Муртаг ударил себя в грудь кулаком, и нагрудная пластина его лат ответила гулким звоном.
— Ага! Значит, ты это все же признаешь! Но в таком случае как же ты можешь рассчитывать, что я последую твоему совету? Если я и так хороший человек, если я и так совершил немало хороших поступков, то чего же еще от меня ожидать? В какую еще сторону я должен меняться? Я что же. должен стать хуже, чем
Эрагон в полном отчаянии воскликнул:
— Да, но ты вовсе не должен становиться ни хуже, ни лучше! Ты просто должен стать другим. Ведь в мире существует множество самых разных типов людей и сколько угодно способов вести себя достойно. Посмотри на того, кого ты действительно любишь и уважаешь, даже если он выбрал в жизни совершенно иной путь, чем ты. Постарайся последовать его примеру. Возможно, на то, чтобы действительно изменить свою сущность, потребуется немало времени, зато ты сможешь расстаться с Гальбаториксом, сможешь, если захочешь, покинуть Империю и вместе с Торном присоединиться к варденам — все тогда будет в твоей власти; и ты всегда будешь волен поступать в соответствии с собственными целями и желаниями.
«А ты не забыл, Эрагон, о данной тобой клятве отомстить за смерть короля Хротгара?» — напомнила ему Сапфира, но он оставил ее вопрос без ответа.
Муртаг, оскалившись, усмехнулся:
— Значит, ты просишь меня стать совершенно другим, чем я теперешний? Значит, если мы с Торном хотим спасти себя, то должны уничтожить свою теперешнюю сущность? Да такое «спасение» куда хуже нашей нынешней беды!
— Прошу тебя, подумай! Просто позволь себе постепенно меняться, перерастать в нечто отличное от тебя теперешнего. Это очень нелегко, я понимаю, но ведь все люди так или иначе в течение жизни меняются. Для начала отпусти свой гнев, очисти от него свою душу, и сразу почувствуешь, что и Гальбаторикс тебе не указ.
— Отпустить свой гнев? — неприязненно рассмеялся Муртаг. — Ну хорошо, допустим, я отпущу свой гнев, но тогда и ты позабудь о своем гневе; забудь о том, что Империя убила вырастившего тебя дядю и сожгла вашу ферму. Гнев определяет нашу сущность, Эрагон! Без него и ты, и я стали бы просто пищей для могильных червей. И все же… — Муртаг на минуту прикрыл глаза, затем провел рукой по гарде Заррока, словно успокаивая его; вены у него на шее немного опали, но синяя жилка на виске все еще продолжала нервно пульсировать. — Должен признаться: твоя идея меня, безусловно, заинтересовала. Возможно, мы сможем вместе еще подумать над нею, когда ты окажешься в Урубаене. Но для этого необходимо еще, чтобы наш правитель позволил нам видеться наедине. Чего, скорее всего, не произойдет. Я думаю, ему удобнее будет держать нас порознь. Во всяком случае, я бы на его месте именно так и поступил.

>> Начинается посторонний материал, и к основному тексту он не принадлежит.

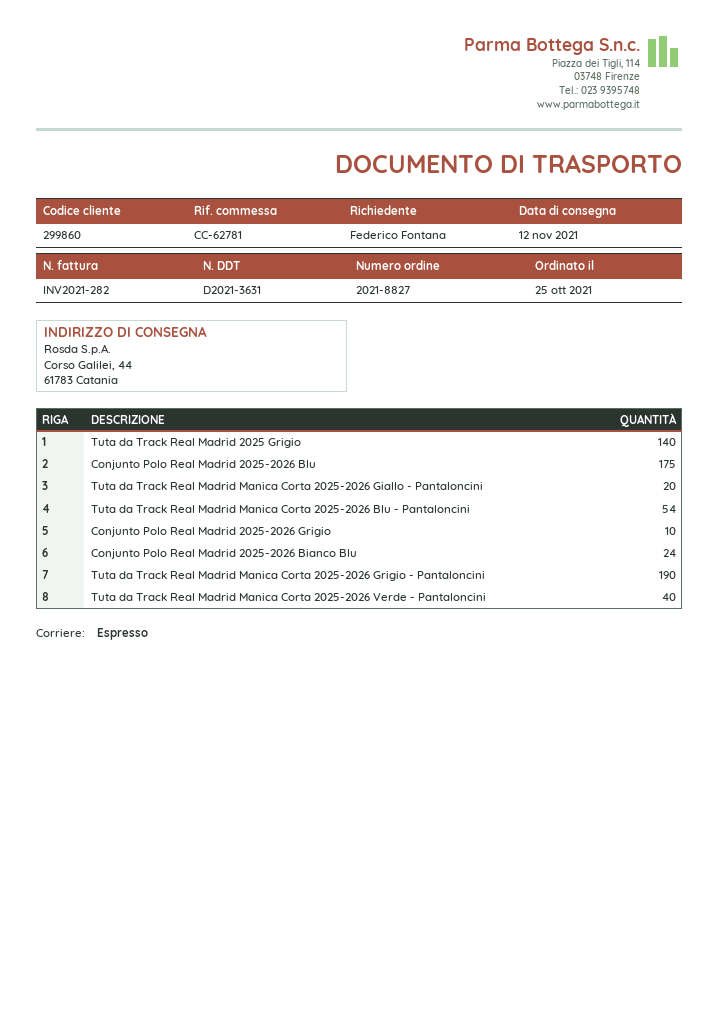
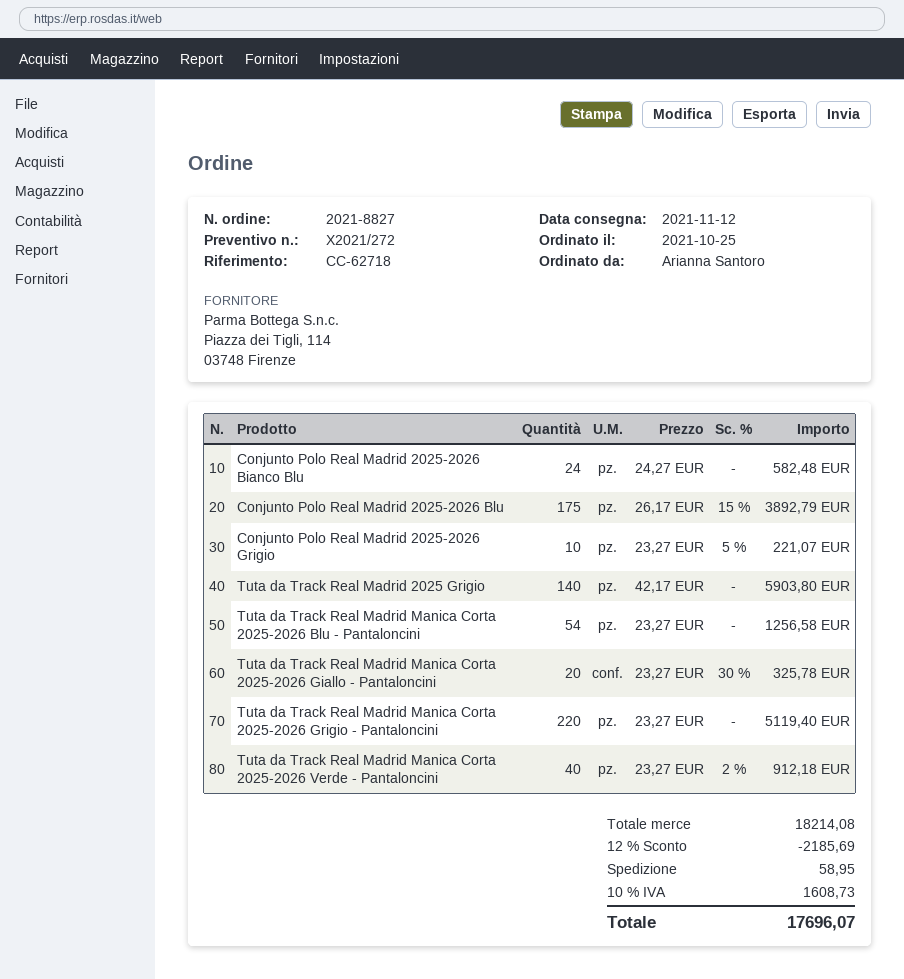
reference: CC-62781 -> CC-62718
ordered by: Federico Fontana -> Arianna Santoro
Tuta da Track Real Madrid Manica Corta 2025-2026 Grigio - Pantaloncini: 190 -> 220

Эрагон крепче стиснул рукоять меча и спросил:
— Ты, похоже, уверен, что мы с тобой непременно вместе окажемся в цитадели Гальбаторикса?
— Ну да, естественно, я в этом уверен, братец! — Коварная улыбка растянула губы Муртага. — Неужели ты не понимаешь, что, даже если бы мы с Торном и хотели изменить свою сущность, мы все равно не сумеем в один миг этого добиться. И до тех пор, пока подобная возможность нам не представится, мы будем оставаться во власти Гальбаторикса. А Гальбаторикс со всей строгостью потребовал, чтобы мы непременно доставили к нему вас обоих. И у нас уже не возникает желания снова бравировать, рискуя вызывать его неудовольствие. Один раз мы уже сумели одержать над вами верх. И, надеюсь, с легкостью сделаем это снова.